Directors brought a legal malpractice suit against attorneys, alleging that attorneys “negligently failed to properly and skillfully advise plaintiffs respecting their potential liability for the failure of Blanchard Valley Supply Company to file returns and remit sales taxes due the State of Ohio.” Following oral arguments on a motion for summary judgment by attorneys, the trial court granted summary judgment on the basis that no attorney-client relationship existed between directors and attorneys and because directors were not in privity with the corporation.

Attorneys were retained as corporate counsel for Blanchard in 1981 to assist in exploring the opportunities for the sale of the business. After a failed attempt to reorganize under Chapter 11 of the Bankruptcy Code, it was decided that the corporation undergo a Chapter 7 liquidation. Attorneys represented Blanchard throughout these proceedings.

On December 6, 1985, the Ohio Department of Taxation issued a notice of assessment against directors in the amount of $24,191.16 for unpaid sales *840 taxes, interest, and penalties. This assessment was made pursuant to R.C. 5739.33, which provides:

“If any corporation required to file returns and to remit tax due to the state under the provisions of sections 5739.01 to 5739.31, inclusive, of the Revised Code, fails for any reason to make such filing or payment, any of its officers, or employees having control or supervision of or charged with the responsibility of filing returns and making payments, shall be personally liable for such failure. The dissolution of a corporation shall not discharge an officer’s or employee’s liability for a prior failure of the corporation to file returns or remit tax due. The sum due for such liability may be collected by assessment in the manner provided in section 5739.13 of the Revised Code.”

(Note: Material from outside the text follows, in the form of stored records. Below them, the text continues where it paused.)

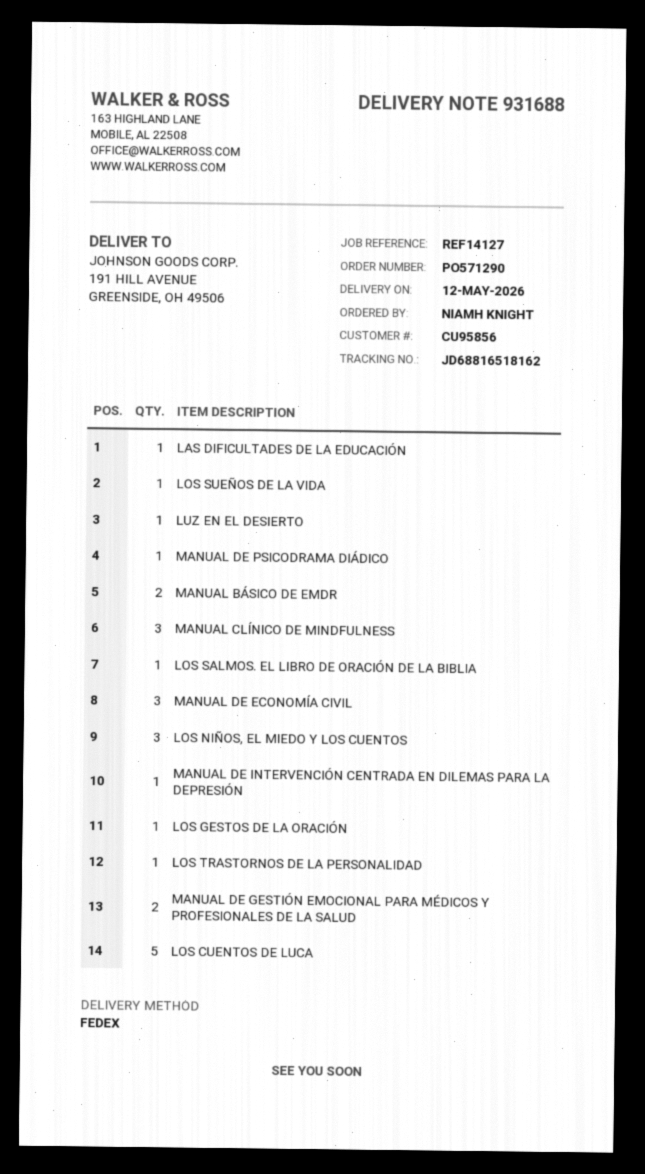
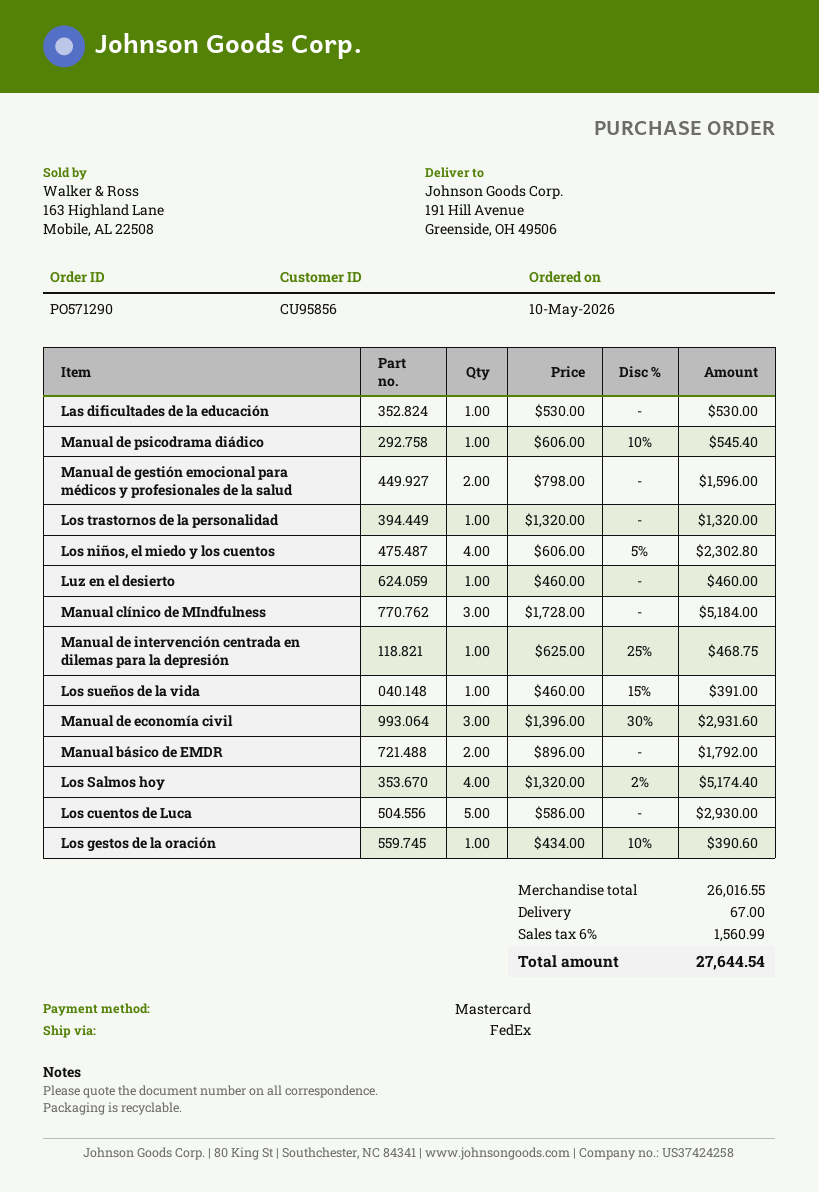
LOS SALMOS. EL LIBRO DE ORACIÓN DE LA BIBLIA: 1 -> none
LOS NIÑOS, EL MIEDO Y LOS CUENTOS: 3 -> 4
Los Salmos hoy: none -> 4

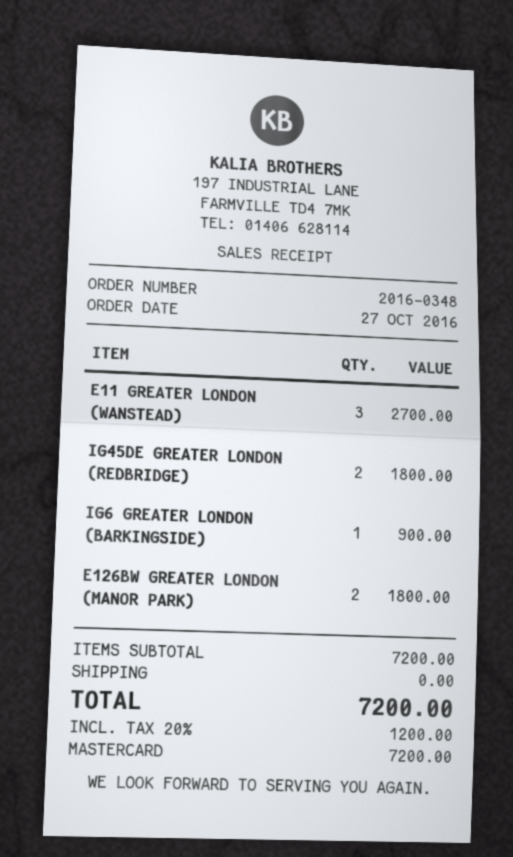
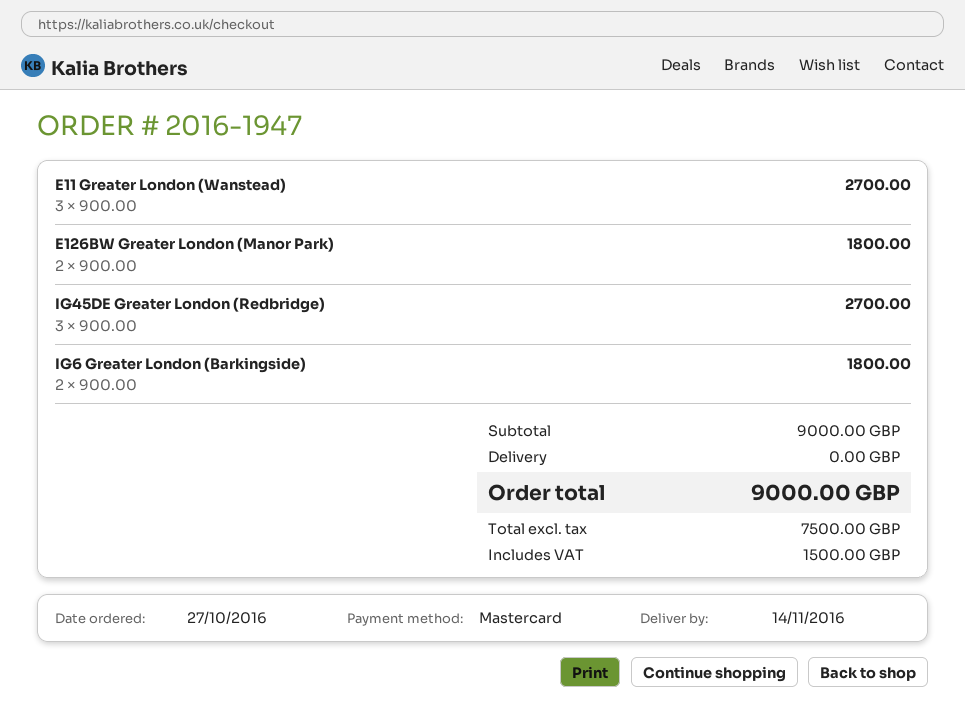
order number: 2016-0348 -> 2016-1947
IG45DE GREATER LONDON (REDBRIDGE): 2 for 1800.00 -> 3 for 2700.00
IG6 GREATER LONDON (BARKINGSIDE): 1 for 900.00 -> 2 for 1800.00
subtotal: 7200.00 -> 9000.00
tax: 1200.00 -> 1500.00
total: 7200.00 -> 9000.00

In their depositions, attorneys admitted they knew that directors would be liable under R.C. 5739.33 for any unpaid sales taxes. Directors claim that attorneys should have notified them of this possible liability so that directors could have obtained their own counsel to protect their individual interests.

It should be noted at this point that appellants Darwin Hile and John Uncapher have been relieved of their tax liability pursuant to their successful appeal to the Ohio Supreme Court. See Hile v. Limbach (1989), 44 Ohio St.3d 197, 542 N.E.2d 651. However, Vernon Deerhake did not properly comply with the statutory requirement for appeals from the Board of Tax Appeals nor did he file a timely notice of appeal of the board’s decision. Thus, the Ohio Supreme Court dismissed his appeal and his tax liability remains. See Deerhake v. Limbach (1989), 47 Ohio St.3d 44, 546 N.E.2d 1327.

Following the trial court’s summary judgment in favor of attorneys, directors make the following assignment of error:

“The trial judge committed error, prejudicial to the plaintiffs, by granting the defendants’ motion for summary judgment in this action.”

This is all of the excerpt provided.